Creatine is an amino acid that serves as an energy source for the brain. Some studies show creatine protecting nerve cells from damage. These studies also suggest creatine might slow the progression of Parkinson's in the early stages.
But other studies show creatine may not be effective in late-stage patients.
Vitamin C and Vitamin E
Both antioxidants, vitamin C, and vitamin E potentially delay the need for Parkinson's medications. Taking these vitamins alone does not seem to have the same effect as bringing them together.
It's also worth noting that those on blood thinners should consult with a doctor before taking vitamin E as it can increase the risk of bleeding. Taking vitamin E alone did not seem to have the same benefit, and vitamin E supplements can increase the risk of bleeding.

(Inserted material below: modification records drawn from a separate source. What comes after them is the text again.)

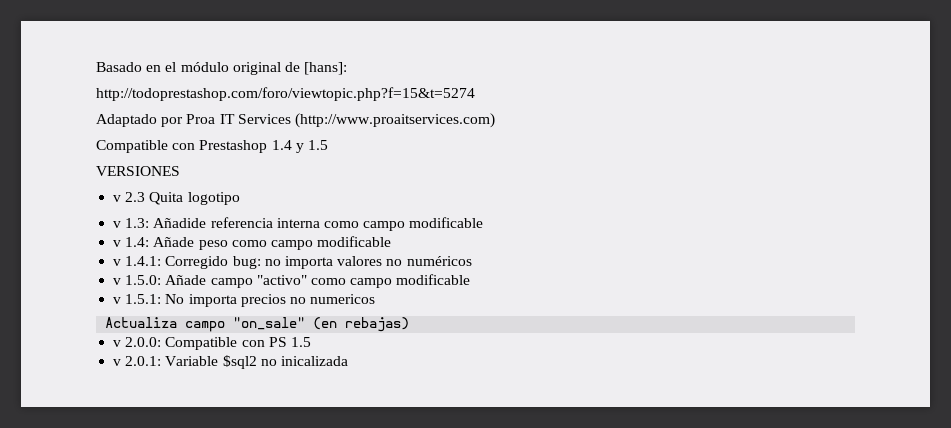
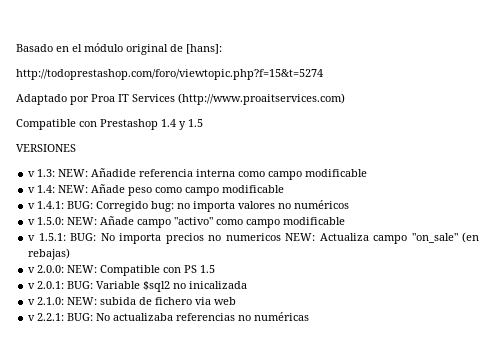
[113,192,240,205] // v 2.3 Quita logotipo -> (76, 148) none
(150, 223) none -> [58,169,89,177] NEW:
(150, 242) none -> [58,185,89,193] NEW:
(162, 261) none -> [67,201,94,209] BUG:
(162, 280) none -> [67,217,98,225] NEW:
(162, 299) none -> [70,233,97,241] BUG:
(376, 299) // -> [285,233,316,241] NEW:
(162, 342) none -> [67,265,98,273] NEW:
(162, 361) none -> [67,281,94,289] BUG:
(348, 361) none -> [28,297,237,305] [28,312,310,321] // v 2.1.0: NEW: subida de fichero via web // v 2.2.1: BUG: No actualizaba referencias no numéricas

Glutathione is a powerful antioxidant that affects nerve cell metabolism. Glutathione depletes in one of the parts of the brain damaged by Parkinson's. Although it does not improve motor systems in professed forms of Parkinson's, it can potentially prevent Parkinson's progression.
Curcumin is the spice in turmeric, and it's often used in Indian cuisine to add a kick to dishes. Curcumin has various antioxidant properties that can protect against nerve cell injury.
Studies show curcumin can prevent the clumping of specific proteins commonly associated with Parkinson's. Preventing this clumping can potentially slow the progression of the disease.
Omega-3 Fatty Acids
Omega-3 Fatty acids commonly found in fish oil supplements potentially enhance the activity of specific brain receptors. They also positively affect inflammation markers. Controlling inflammation markers could potentially reduce neurological symptoms in Parkinson's patients.
St. John's Wort is known for its antidepressant qualities. Depression is a common non-motor symptom in Parkinson's patients. St. JOhn's Wort should never be mixed with clinical antidepressants due to the potential reactions.
Other common non-motor symptoms of Parkinson's include anxiety and insomnia. Specific herbal remedies may or may not help treat these symptoms. It should be noted that there is no scientific proof that herbal remedies are effective. Anyone considering using them should discuss it with their doctor.
What Vitamin Is Good for Parkinson's
While there's little proof to suggest vitamins or supplements can cure or slow Parkinson's, it's not futile to ask, "What vitamin is good for Parkinson's?"
Because the vitamins on this list all carry antioxidant properties and positively affect the body when correctly taken, it's essential to make them a part of any health regiment.
These vitamins may not cure Parkinson's, but they can make everyone a little healthier.
Always remember to consult your doctor before taking any vitamin or supplement.